(Extracted entries):
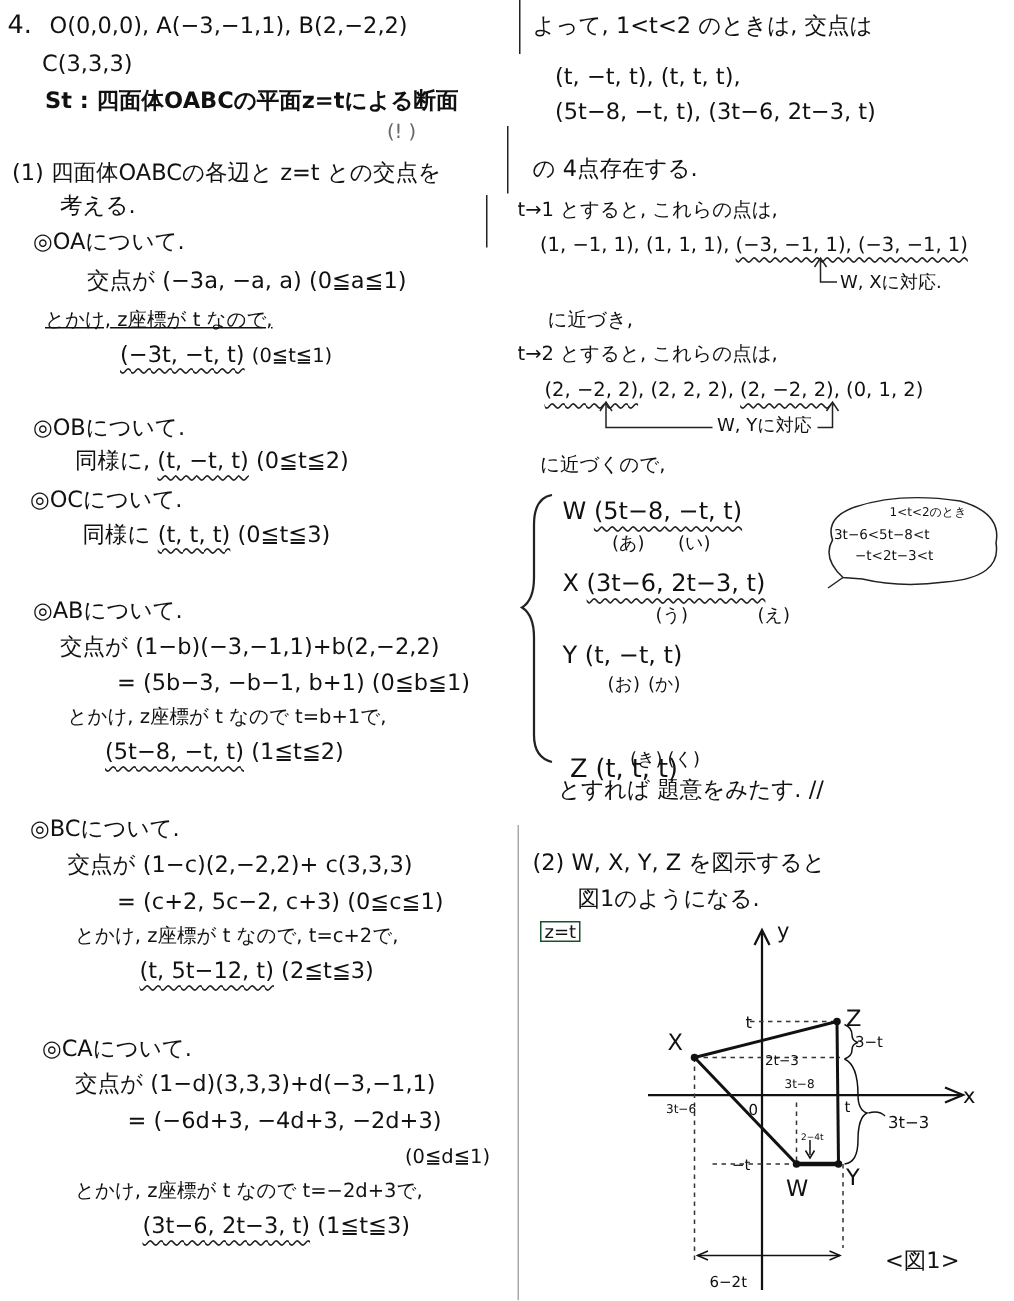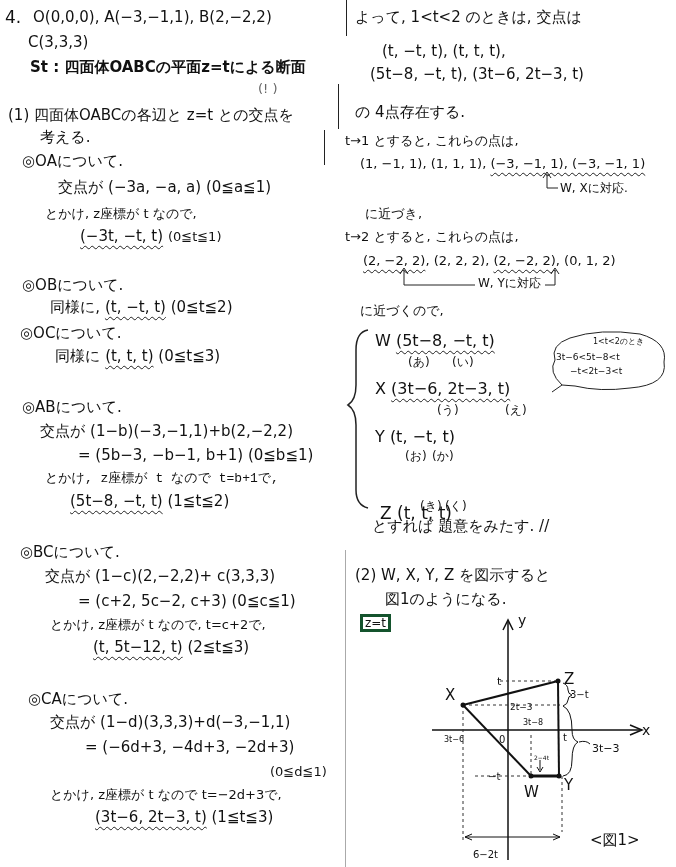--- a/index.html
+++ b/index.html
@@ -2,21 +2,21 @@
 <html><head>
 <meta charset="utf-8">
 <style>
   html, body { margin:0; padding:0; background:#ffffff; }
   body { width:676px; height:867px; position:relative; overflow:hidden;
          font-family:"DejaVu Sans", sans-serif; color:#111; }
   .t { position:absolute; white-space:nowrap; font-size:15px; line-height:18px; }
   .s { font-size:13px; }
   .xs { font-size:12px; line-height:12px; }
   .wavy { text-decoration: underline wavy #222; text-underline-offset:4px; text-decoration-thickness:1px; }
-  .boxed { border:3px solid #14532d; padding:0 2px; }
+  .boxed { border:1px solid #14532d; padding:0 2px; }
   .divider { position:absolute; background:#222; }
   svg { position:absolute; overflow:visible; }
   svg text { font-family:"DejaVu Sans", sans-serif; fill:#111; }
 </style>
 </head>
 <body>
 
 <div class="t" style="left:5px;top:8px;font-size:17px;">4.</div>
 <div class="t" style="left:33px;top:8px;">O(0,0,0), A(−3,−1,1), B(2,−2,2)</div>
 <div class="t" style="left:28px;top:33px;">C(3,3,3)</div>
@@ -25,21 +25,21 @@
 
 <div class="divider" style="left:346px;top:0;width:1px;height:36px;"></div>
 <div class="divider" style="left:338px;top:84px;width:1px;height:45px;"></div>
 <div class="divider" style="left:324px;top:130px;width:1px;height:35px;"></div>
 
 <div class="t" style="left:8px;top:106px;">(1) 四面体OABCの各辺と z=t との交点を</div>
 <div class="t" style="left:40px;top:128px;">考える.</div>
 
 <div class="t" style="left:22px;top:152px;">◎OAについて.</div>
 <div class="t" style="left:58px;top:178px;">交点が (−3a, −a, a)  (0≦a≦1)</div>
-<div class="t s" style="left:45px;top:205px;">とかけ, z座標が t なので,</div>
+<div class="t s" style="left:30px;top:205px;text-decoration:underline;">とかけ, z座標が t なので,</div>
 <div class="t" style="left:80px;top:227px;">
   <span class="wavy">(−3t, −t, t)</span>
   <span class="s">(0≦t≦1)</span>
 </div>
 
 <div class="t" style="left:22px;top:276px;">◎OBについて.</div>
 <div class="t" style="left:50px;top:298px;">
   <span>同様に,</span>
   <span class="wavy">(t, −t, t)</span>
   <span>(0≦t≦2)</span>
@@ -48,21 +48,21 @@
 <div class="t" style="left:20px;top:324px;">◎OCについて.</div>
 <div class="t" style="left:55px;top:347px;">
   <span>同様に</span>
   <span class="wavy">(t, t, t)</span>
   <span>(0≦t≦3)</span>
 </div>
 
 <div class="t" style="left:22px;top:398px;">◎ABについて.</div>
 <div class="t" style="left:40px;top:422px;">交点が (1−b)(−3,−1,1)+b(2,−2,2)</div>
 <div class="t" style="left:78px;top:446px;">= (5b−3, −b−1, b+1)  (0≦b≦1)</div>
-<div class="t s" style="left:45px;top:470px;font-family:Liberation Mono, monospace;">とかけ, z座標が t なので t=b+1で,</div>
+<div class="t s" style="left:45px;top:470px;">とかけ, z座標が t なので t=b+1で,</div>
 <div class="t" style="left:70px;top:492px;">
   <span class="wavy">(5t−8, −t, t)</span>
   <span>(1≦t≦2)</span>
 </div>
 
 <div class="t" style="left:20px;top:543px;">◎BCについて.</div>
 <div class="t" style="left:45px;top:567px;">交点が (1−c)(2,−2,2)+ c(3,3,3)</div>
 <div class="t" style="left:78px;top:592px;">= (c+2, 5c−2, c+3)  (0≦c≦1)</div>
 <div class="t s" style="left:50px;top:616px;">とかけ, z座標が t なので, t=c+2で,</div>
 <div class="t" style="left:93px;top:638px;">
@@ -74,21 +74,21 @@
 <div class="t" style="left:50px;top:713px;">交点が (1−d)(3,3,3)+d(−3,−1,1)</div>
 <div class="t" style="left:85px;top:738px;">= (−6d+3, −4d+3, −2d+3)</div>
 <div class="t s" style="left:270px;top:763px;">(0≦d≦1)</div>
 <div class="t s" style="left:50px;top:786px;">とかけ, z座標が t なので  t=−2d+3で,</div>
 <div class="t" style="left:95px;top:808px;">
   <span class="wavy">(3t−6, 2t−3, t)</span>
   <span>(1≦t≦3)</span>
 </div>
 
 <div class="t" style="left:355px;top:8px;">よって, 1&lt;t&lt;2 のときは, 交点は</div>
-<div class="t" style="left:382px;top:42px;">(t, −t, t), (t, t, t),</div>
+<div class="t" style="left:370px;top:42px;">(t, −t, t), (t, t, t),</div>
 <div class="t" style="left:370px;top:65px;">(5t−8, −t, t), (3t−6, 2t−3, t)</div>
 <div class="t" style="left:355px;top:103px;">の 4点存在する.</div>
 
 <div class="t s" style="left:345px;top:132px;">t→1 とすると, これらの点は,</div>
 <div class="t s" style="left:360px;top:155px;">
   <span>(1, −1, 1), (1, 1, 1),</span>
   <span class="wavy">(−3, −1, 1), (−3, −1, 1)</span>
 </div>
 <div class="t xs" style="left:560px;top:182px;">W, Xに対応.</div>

(Your assignment): Set down each entry again exactly as written. Pictures stay out.

(Task answer):
--- a/index.html
+++ b/index.html
@@ -2,21 +2,21 @@
 <html><head>
 <meta charset="utf-8">
 <style>
   html, body { margin:0; padding:0; background:#ffffff; }
   body { width:676px; height:867px; position:relative; overflow:hidden;
          font-family:"DejaVu Sans", sans-serif; color:#111; }
   .t { position:absolute; white-space:nowrap; font-size:15px; line-height:18px; }
   .s { font-size:13px; }
   .xs { font-size:12px; line-height:12px; }
   .wavy { text-decoration: underline wavy #222; text-underline-offset:4px; text-decoration-thickness:1px; }
-  .boxed { border:3px solid #14532d; padding:0 2px; }
+  .boxed { border:1px solid #14532d; padding:0 2px; }
   .divider { position:absolute; background:#222; }
   svg { position:absolute; overflow:visible; }
   svg text { font-family:"DejaVu Sans", sans-serif; fill:#111; }
 </style>
 </head>
 <body>
 
 <div class="t" style="left:5px;top:8px;font-size:17px;">4.</div>
 <div class="t" style="left:33px;top:8px;">O(0,0,0), A(−3,−1,1), B(2,−2,2)</div>
 <div class="t" style="left:28px;top:33px;">C(3,3,3)</div>
@@ -25,21 +25,21 @@
 
 <div class="divider" style="left:346px;top:0;width:1px;height:36px;"></div>
 <div class="divider" style="left:338px;top:84px;width:1px;height:45px;"></div>
 <div class="divider" style="left:324px;top:130px;width:1px;height:35px;"></div>
 
 <div class="t" style="left:8px;top:106px;">(1) 四面体OABCの各辺と z=t との交点を</div>
 <div class="t" style="left:40px;top:128px;">考える.</div>
 
 <div class="t" style="left:22px;top:152px;">◎OAについて.</div>
 <div class="t" style="left:58px;top:178px;">交点が (−3a, −a, a)  (0≦a≦1)</div>
-<div class="t s" style="left:45px;top:205px;">とかけ, z座標が t なので,</div>
+<div class="t s" style="left:30px;top:205px;text-decoration:underline;">とかけ, z座標が t なので,</div>
 <div class="t" style="left:80px;top:227px;">
   <span class="wavy">(−3t, −t, t)</span>
   <span class="s">(0≦t≦1)</span>
 </div>
 
 <div class="t" style="left:22px;top:276px;">◎OBについて.</div>
 <div class="t" style="left:50px;top:298px;">
   <span>同様に,</span>
   <span class="wavy">(t, −t, t)</span>
   <span>(0≦t≦2)</span>
@@ -48,21 +48,21 @@
 <div class="t" style="left:20px;top:324px;">◎OCについて.</div>
 <div class="t" style="left:55px;top:347px;">
   <span>同様に</span>
   <span class="wavy">(t, t, t)</span>
   <span>(0≦t≦3)</span>
 </div>
 
 <div class="t" style="left:22px;top:398px;">◎ABについて.</div>
 <div class="t" style="left:40px;top:422px;">交点が (1−b)(−3,−1,1)+b(2,−2,2)</div>
 <div class="t" style="left:78px;top:446px;">= (5b−3, −b−1, b+1)  (0≦b≦1)</div>
-<div class="t s" style="left:45px;top:470px;font-family:Liberation Mono, monospace;">とかけ, z座標が t なので t=b+1で,</div>
+<div class="t s" style="left:45px;top:470px;">とかけ, z座標が t なので t=b+1で,</div>
 <div class="t" style="left:70px;top:492px;">
   <span class="wavy">(5t−8, −t, t)</span>
   <span>(1≦t≦2)</span>
 </div>
 
 <div class="t" style="left:20px;top:543px;">◎BCについて.</div>
 <div class="t" style="left:45px;top:567px;">交点が (1−c)(2,−2,2)+ c(3,3,3)</div>
 <div class="t" style="left:78px;top:592px;">= (c+2, 5c−2, c+3)  (0≦c≦1)</div>
 <div class="t s" style="left:50px;top:616px;">とかけ, z座標が t なので, t=c+2で,</div>
 <div class="t" style="left:93px;top:638px;">
@@ -74,21 +74,21 @@
 <div class="t" style="left:50px;top:713px;">交点が (1−d)(3,3,3)+d(−3,−1,1)</div>
 <div class="t" style="left:85px;top:738px;">= (−6d+3, −4d+3, −2d+3)</div>
 <div class="t s" style="left:270px;top:763px;">(0≦d≦1)</div>
 <div class="t s" style="left:50px;top:786px;">とかけ, z座標が t なので  t=−2d+3で,</div>
 <div class="t" style="left:95px;top:808px;">
   <span class="wavy">(3t−6, 2t−3, t)</span>
   <span>(1≦t≦3)</span>
 </div>
 
 <div class="t" style="left:355px;top:8px;">よって, 1&lt;t&lt;2 のときは, 交点は</div>
-<div class="t" style="left:382px;top:42px;">(t, −t, t), (t, t, t),</div>
+<div class="t" style="left:370px;top:42px;">(t, −t, t), (t, t, t),</div>
 <div class="t" style="left:370px;top:65px;">(5t−8, −t, t), (3t−6, 2t−3, t)</div>
 <div class="t" style="left:355px;top:103px;">の 4点存在する.</div>
 
 <div class="t s" style="left:345px;top:132px;">t→1 とすると, これらの点は,</div>
 <div class="t s" style="left:360px;top:155px;">
   <span>(1, −1, 1), (1, 1, 1),</span>
   <span class="wavy">(−3, −1, 1), (−3, −1, 1)</span>
 </div>
 <div class="t xs" style="left:560px;top:182px;">W, Xに対応.</div>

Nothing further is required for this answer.